Kalau bicara soal buku, aku ingat belum lama ini ada satu moment yang sepertinya menarik untuk dibicarakan. Kejadian itu juga yang akhirnya menjadi alasan utama mengapa aku membuat tulisan ini. Aku sangat berharap baik  tulisan ini bisa berdampak bagi siapapun yang membacanya nanti. Menularkan energi positif terhadap pribadi-pribadi yang selama ini penasaran bagaimana menumbuhkan minat baca pada diri mereka. Atau pada mereka yang suka bertanya-tanya mengapa ada orang-orang yang begitu suka membaca buku. Jika itu terjadi, kurasa itu menjadi sebuah pencapaian kecil yang perlu aku apresiasi. Lebih-lebih kalau outputnya ternyata di luar ekspektasi, lebih bagus. Mampu melahirkan perasaan mencintai buku pada diri mereka sama seperti apa yang aku rasakan, misal. 

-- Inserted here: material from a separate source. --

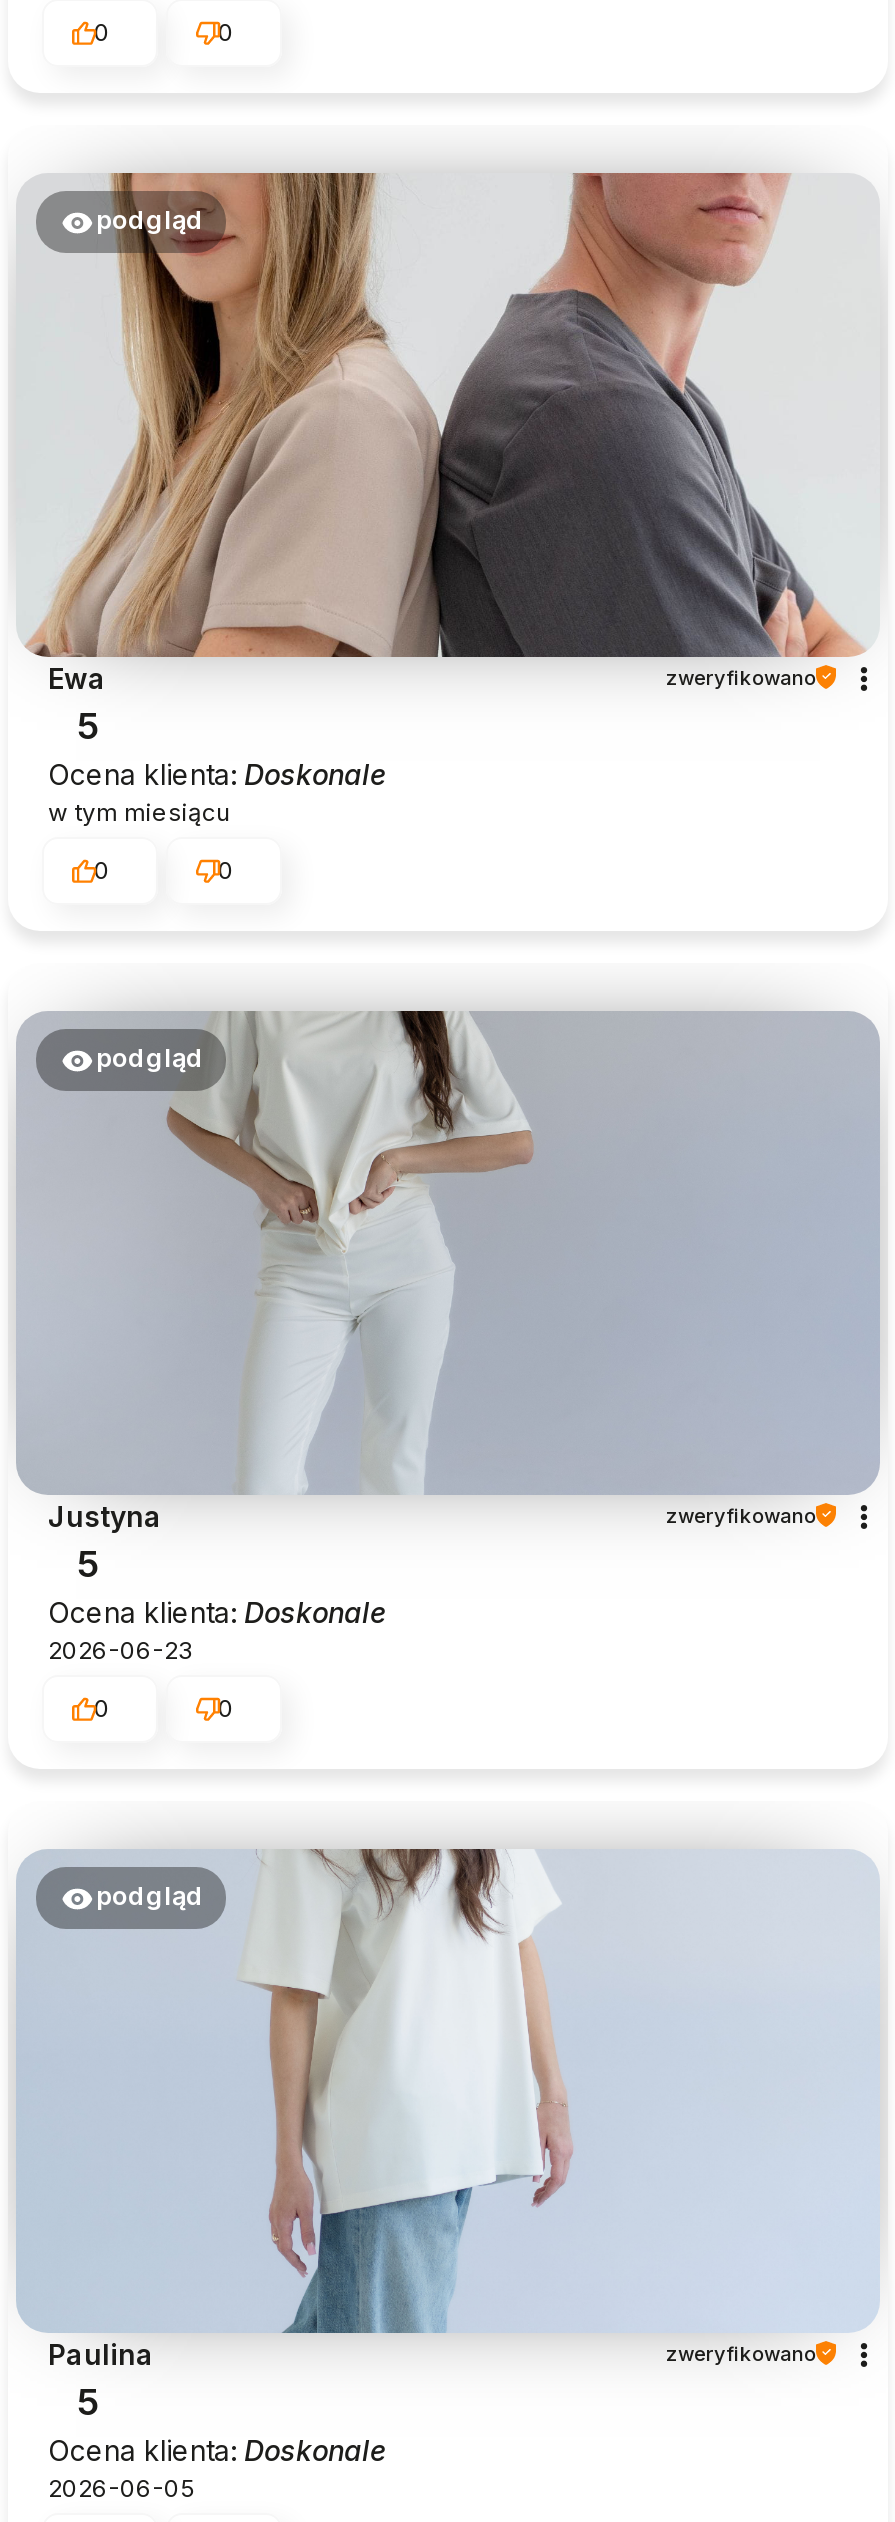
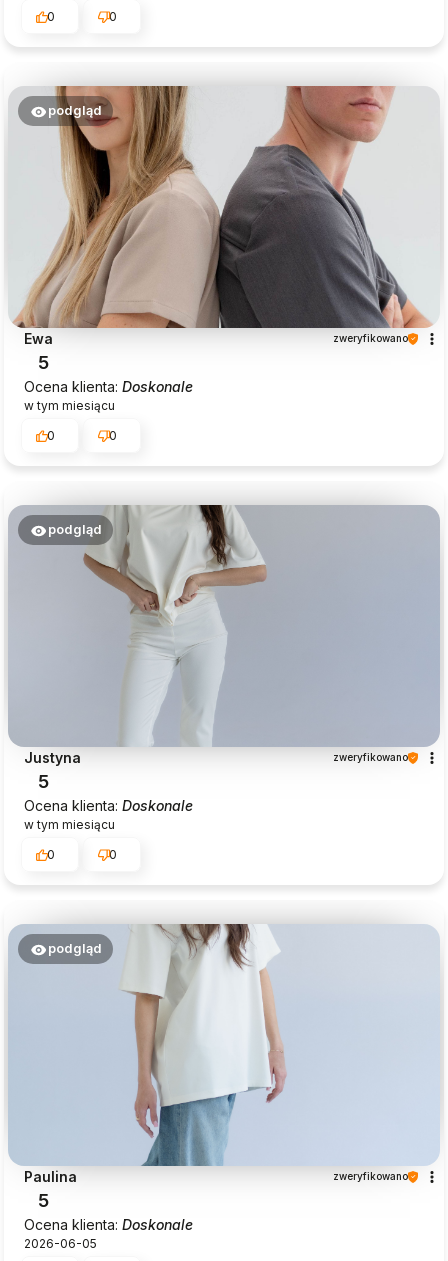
- 2026-06-23
+ w tym miesiącu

    Cerita ini berawal dari obrolan random malam-malam diriku dengan salah seorang teman kos. Saat itu berada di kamarku. Biasanya teman-teman yang masuk kamarku akan terheran-heran pada buku yang kupunya. Ada yang berkali-kali memandangi sambil geleng-geleng kepala, ada yang sambil pegang-pegang bukunya, ada yang hanya melihat, ada yang melihat-lihat penuh keheranan sambil terus berkata "Bukumu banyak banget sih" atau "Kok bisa sih kamu punya buku banyak gini" Nah, temanku yang ini masuk dalam kategori teman yang berkali-kali memandangi rak bukuku ditambah geleng-geleng kepala dan terheran-heran sambil terus berkata "Bukumu banyak banget sih"

    Well, sebenarnya buku di kamar kosku nggak sebanyak itu- aku masih menginginkan kamar kosku dipenuhi oleh buku sehingga ketika tidurku menghadap kanan dan kiri ada buku didepan mataku.  Menurutku mengapa mereka bisa terheran-heran seperti itu dan menganggap bukuku banyak adalah pemandangan kamar kos yang banyak bukunya mulai langka saat ini. Sekalipun kamar kos tersebut dihuni oleh seorang mahasiswa. Apalagi di zaman teknologi yang semakin berkembang. E-book pantas menjadi pilihan utama. Bahkan memiliki buku fisik rasanya cukup menjadi sebab hal tersebut dianggap ketinggalan zaman. Karena untuk apa membawanya repot-repot kalau dalam genggaman tangan saja sudah bisa membacanya- melalui gadget. 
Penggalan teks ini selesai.